Programmatic Media and the Blockchain
(originally published in MediaPost)
Bitcoin is what is known as a “bearer asset,” meaning that whoever holds it, owns it. In this way it is very similar to cash, and dissimilar to credit cards and checks, which require a centralized clearing house (a bank) to transfer ownership of the asset from one individual to another. This centralized system adds both time and cost to the transaction — making it less efficient than Bitcoin — as well as requiring all parties to own bank accounts.
Bitcoin is not a fad, and it is not going away. Strong evidence of this can be found everywhere, from the significant investments made by the world’s major financial institutions and venture capitalists, to the adoption of Bitcoin by people living in countries with volatile local currencies (Argentina), slowing local economies (China), and many “unbanked” adults.
Bitcoin itself is interesting enough, but the real magic lies in its underlying technical architecture, known as the Blockchain. Simply put, the Blockchain is the decentralized, globally distributed legder of credits and debits (transactions) for a particular asset class. Bitcoin is just one type of asset class: a currency.
At this point, you may be wondering what any of this has to do with media. Two things, potentially: the Blockchain could help 1), improve programmatic efficiency, and 2) evolve static business models.
Programmatic media has unlocked great efficiencies in certain areas: automating the buying and selling process, speeding execution, and unlocking troves of data for targeting.
This is the front end of the transaction. The back end, however, is a different story. The process by which payments are settled between parties in these transactions — brands, agencies, and media companies — has not evolved in decades. It is still a laborious process requiring invoices, accounts payable and receivable, payment terms (30, 45, 60?) and many, many people. This is the case even as companies move from paper checks to electronic funds transfers, because the underlying infrastructure remains unchanged. Thus it is a manual process on all sides, with agencies taking the additional (quasi-centralized) role of cash clearing house and float manager.
It may sound crazy, but using a secure, decentralized and fully electronic currency like Bitcoin would dramatically reduce the costs associated with these transactions.
The challenges here are not technical -- programmatic media is already digital -- but structural and cultural. But because many billions of dollars move along this pathway each year, even small gains in efficiency can be financially very meaningful.
More interesting than adopting Bitcoin for payments settlements, though, is applying the Blockchain to the asset exchange occurring in media and advertising transactions.

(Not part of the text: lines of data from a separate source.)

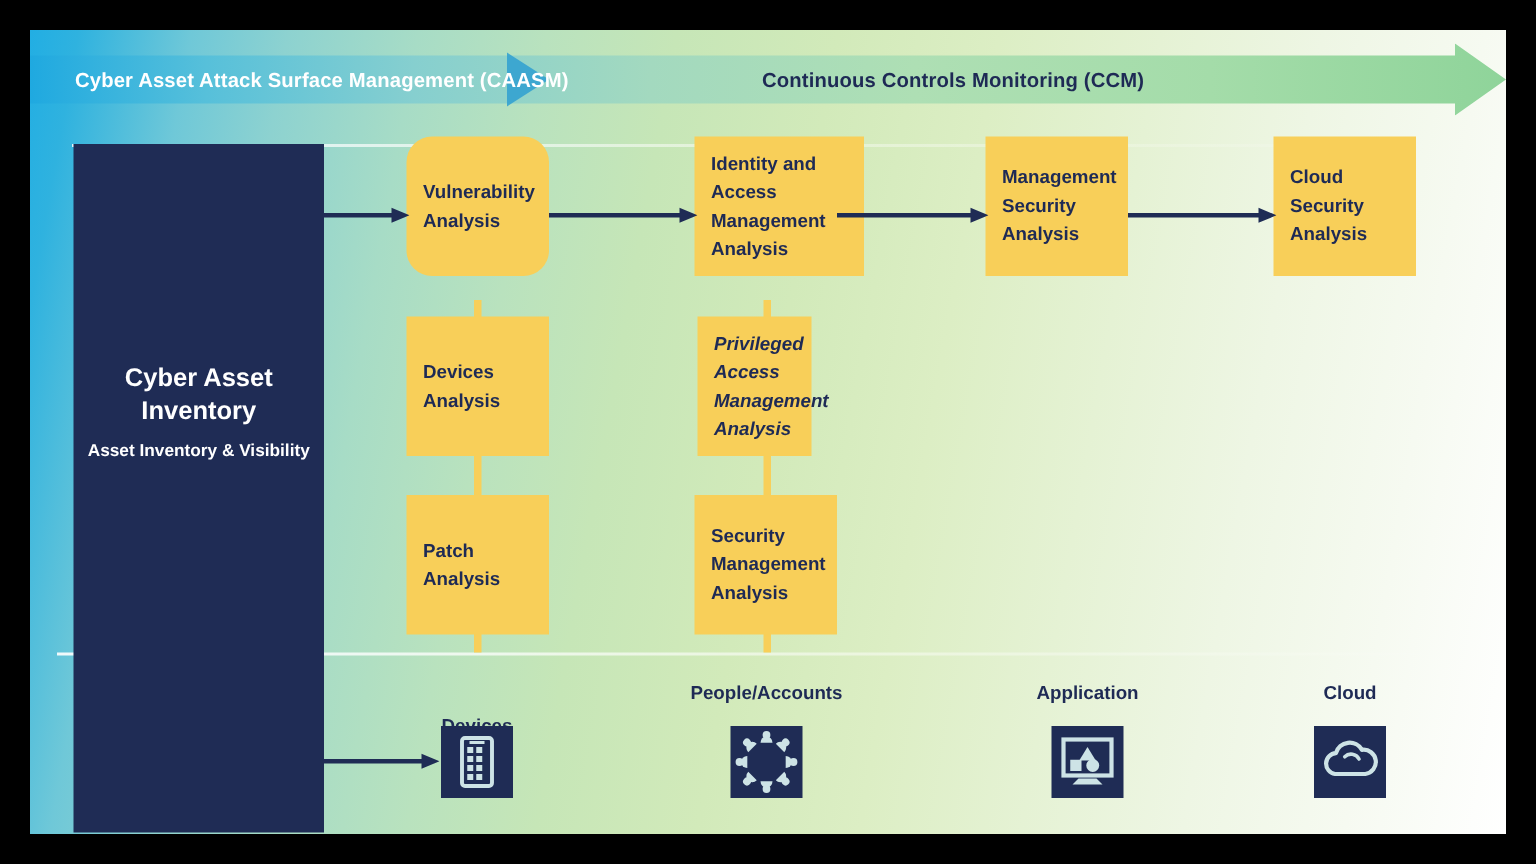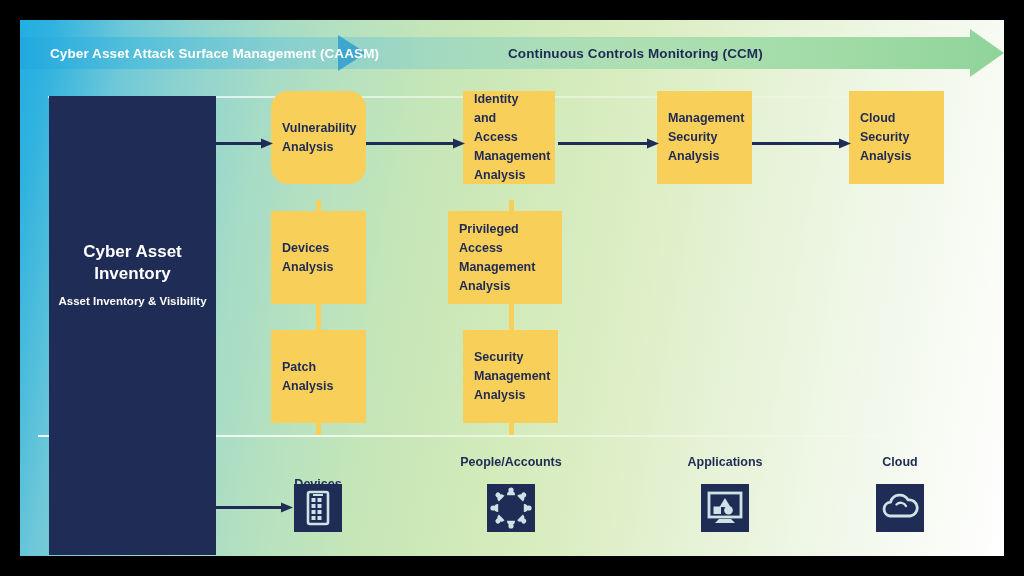--- a/index.html
+++ b/index.html
@@ -137,7 +137,7 @@
     <span>Analysis</span>
   </div>
 
-  <div class="ybox" style="left:443px;top:71px;width:92px;height:93px;">
+  <div class="ybox" style="left:443px;top:71px;width:113px;height:93px;">
     <span>Identity and</span>
     <span>Access</span>
     <span>Management</span>

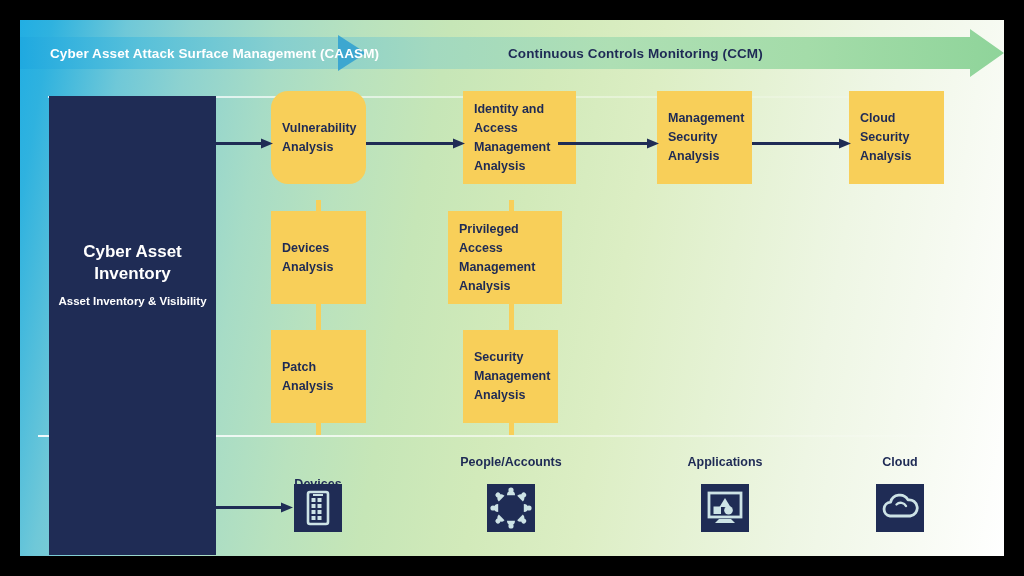--- a/index.html
+++ b/index.html
@@ -143,7 +143,7 @@
     <span>Management</span>
     <span>Analysis</span>
   </div>
-  <div class="ybox" style="left:428px;top:191px;width:114px;height:93px;">
+  <div class="ybox" style="left:445px;top:191px;width:76px;height:93px;font-style:italic;">
     <span>Privileged</span>
     <span>Access</span>
     <span>Management</span>

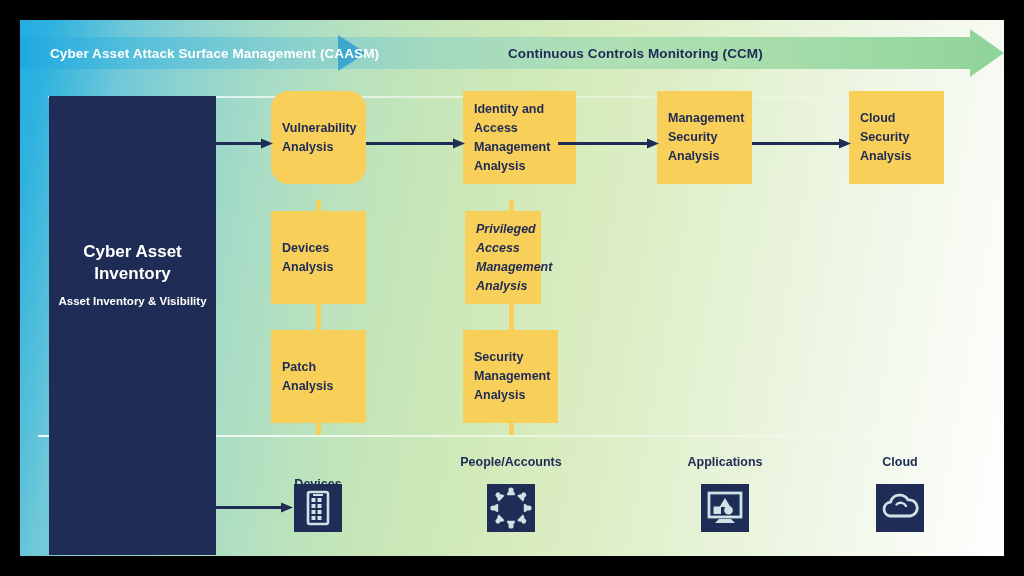--- a/index.html
+++ b/index.html
@@ -250,7 +250,7 @@
     </svg>
   </div>
 
-  <div class="cat-label" style="left:645px;top:435px;width:120px;">Applications</div>
+  <div class="cat-label" style="left:645px;top:435px;width:120px;">Application</div>
   <div class="cat-icon" style="left:681px;top:464px;">
     <svg width="48" height="48" viewBox="0 0 48 48">
       <rect x="8" y="9" width="32" height="24" fill="none" stroke="#CDE3E6" stroke-width="2.8"></rect>

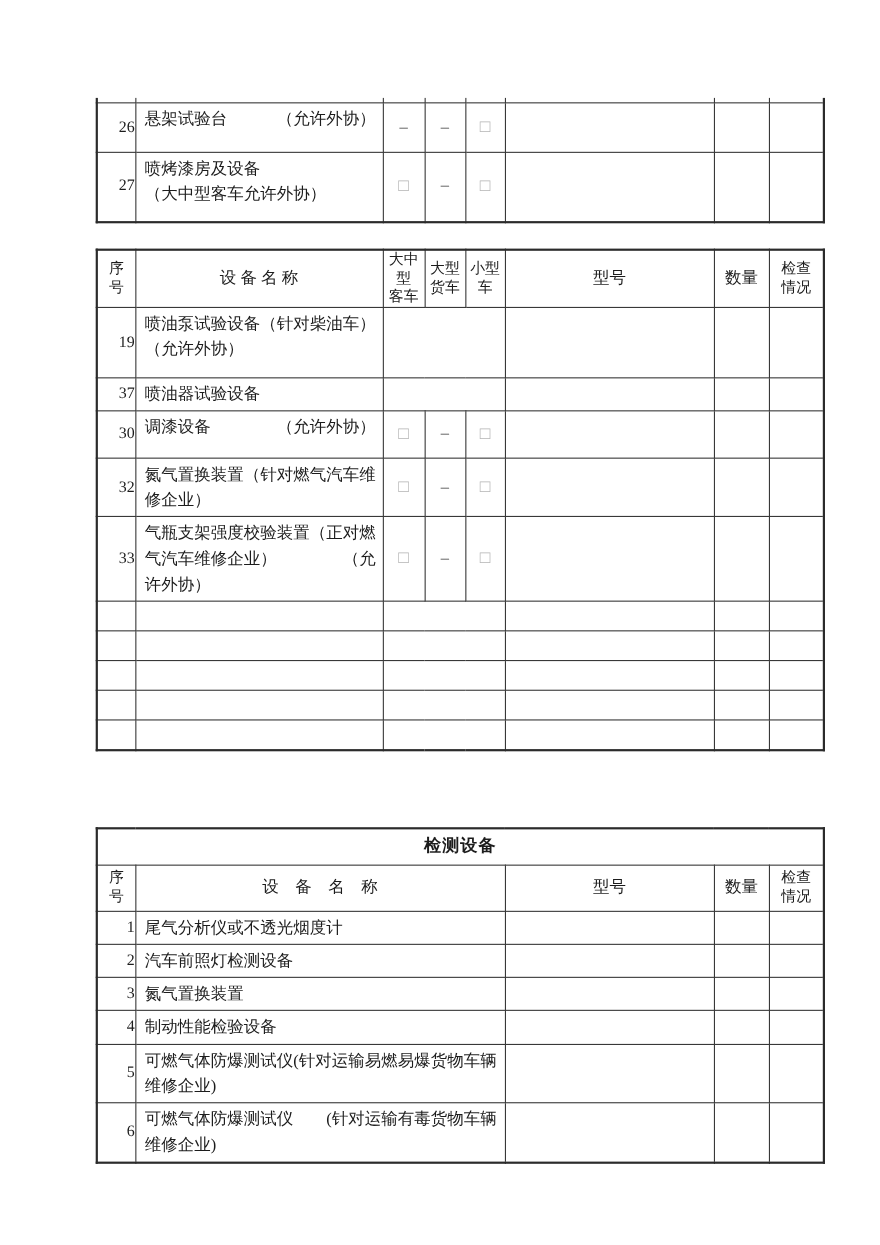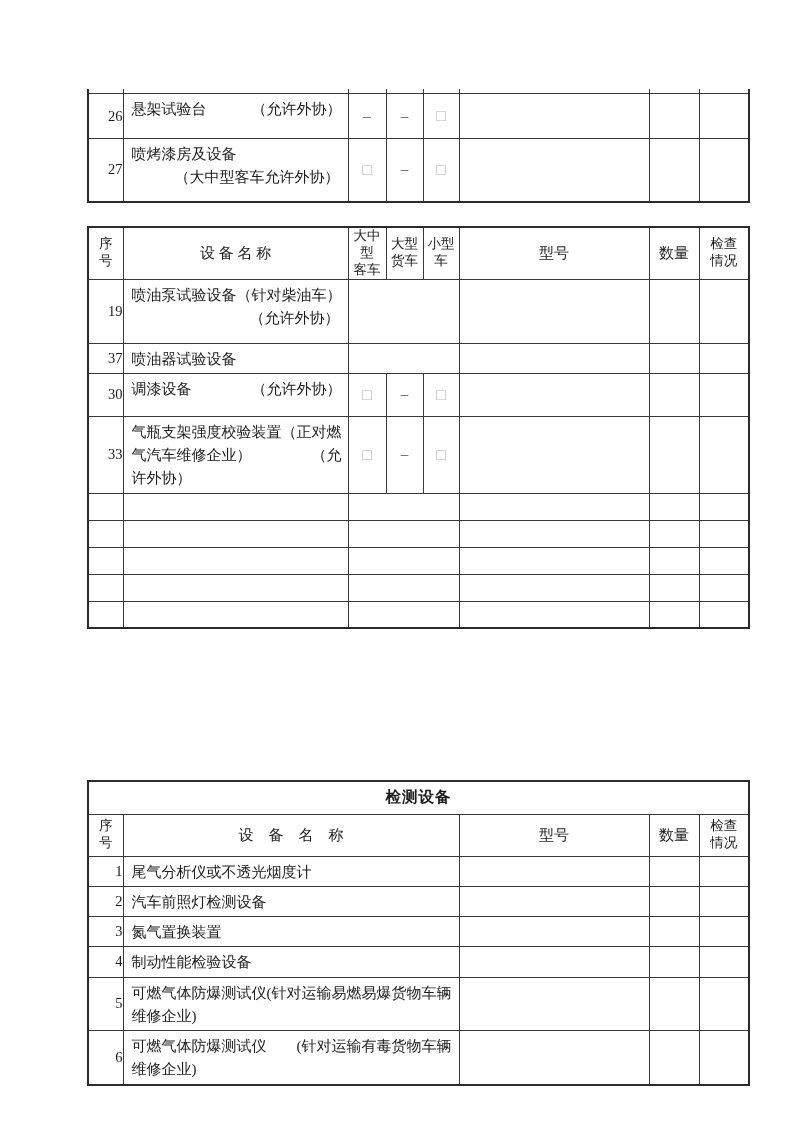--- a/index.html
+++ b/index.html
@@ -32,7 +32,7 @@
     vertical-align:top;text-align:left;padding:4px 6px 2px 8px;line-height:1.55;margin-left:35px;
   }
   .nm-row{display:flex;justify-content:space-between;align-items:flex-start;}
-  .note-line{display:block;text-align:right;padding-right:2px;}
+  .note-line{display:block;padding-right:2px;}
   td.mark{
     text-align:center;font-size:15px;color:#4a4a4a;
   }

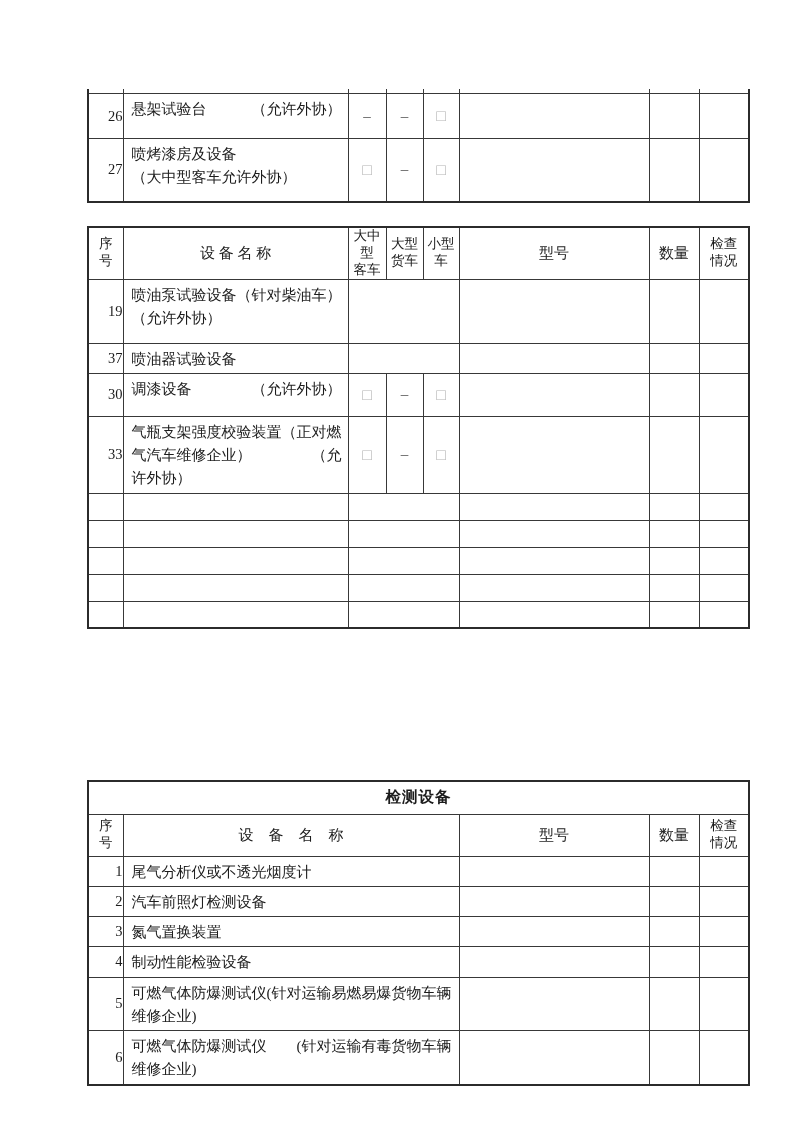--- a/index.html
+++ b/index.html
@@ -162,6 +162,18 @@
       <td class="qty"></td>
       <td class="chk"></td>
     </tr>
+    <tr style="height:44px">
+      <td class="no">32</td>
+      <td class="nm">
+        <span>氮气置换装置（针对燃气汽车维修企业）</span>
+      </td>
+      <td class="mark is-box">□</td>
+      <td class="mark">–</td>
+      <td class="mark is-box">□</td>
+      <td class="model"></td>
+      <td class="qty"></td>
+      <td class="chk"></td>
+    </tr>
     <tr style="height:64px">
       <td class="no">33</td>
       <td class="nm">

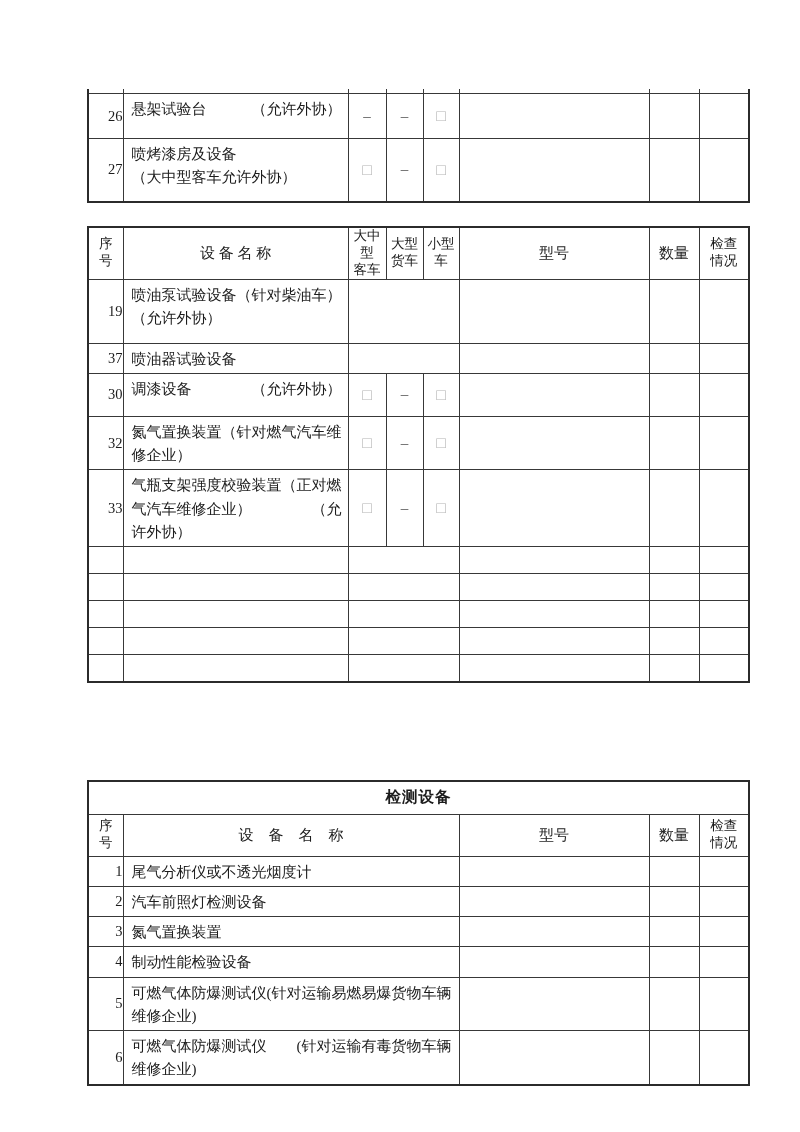--- a/index.html
+++ b/index.html
@@ -229,7 +229,7 @@
   </tbody>
     </table>
 
-  <table class="tbl t3" style="left:87px;top:780px;width:661px;padding-left:40px;">
+  <table class="tbl t3" style="left:87px;top:752px;width:661px;padding-left:40px;">
     <colgroup>
       <col style="width:35px">
         <col style="width:336px">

Bitcoin, as I mentioned, is just one asset class, but there are others, like loyalty and rewards points (one well-funded startup, Chain, builds technology for precisely these types of Blockchain extensions).
In advertising and media, the value exchange looks like this: companies that sell things (brands) reach people who buy things (consumers) through TV, print, Web, and mobile content (media).
What asset does each party bring to this exchange? The brand brings money. The media company brings content. And the consumer brings attention. Or put differently, the consumer trades her attention in order to get free content subsidized by brands. Given the rise of ad blocking, cord-cutting, and walled-off communications channels (messaging), it’s fair to describe this roundabout model as broken.
It’s not hard to imagine a future in which consumers have direct (and separate) relationships with both brands and media companies. Brands could facilitate this by issuing “colored coins,” effectively brand-printed cash valid for transactions with that particular brand only (think Starbucks reward card), and media companies could facilitate micro-transactions for content, eliminating the Draconian either/or tradeoff of no paywall (lots of traffic, no direct customer revenue) vs paywall (no traffic, some direct customer revenue).
Thriving under rapidly changing market conditions often requires fundamentally re-evaluating your current way of doing things. This is as true in media and advertising as it has been in banking.
This is great Joshua! As somebody working in ad tech (and who is becoming involved in the Ethereum community), this is something I am starting to think about. I feel like the applications and benefits of programmatic technology on the blockchain are pretty obvious, but you hit the nail on the head - it will be more of a behavioral hurdle for the industry. Right now they are working hard enough to combat things like fraudulent traffic, ad viewability and ad blocking to really consider how blockchain technology might solve a completely different issue which we just take for granted (laborious payment structures).
Great post! While reading the article, I realized that using blockchain in programmatic media transaction can potentially solve other problems for RTB such as domain identity theft. Secure, Decentralized nature of Block Chain can be the answer to information asymmetry that currently programmatic transactions have.
Great post Josh, thanks for Sharing. I agree in that this is more of a cultural/behavioral challenge than a technical one. Companies like ZapChain are taking an interesting approach to this by trying to marry social with Bitcoin. ZapChain is a reddit type platform wherein, instead of likes and "up votes," community members can use bitcoin to send small payments to content creators. They've also partnered with artists (Talib Kweli recently) to sell their albums on the platform and you can only pay with bitcoin.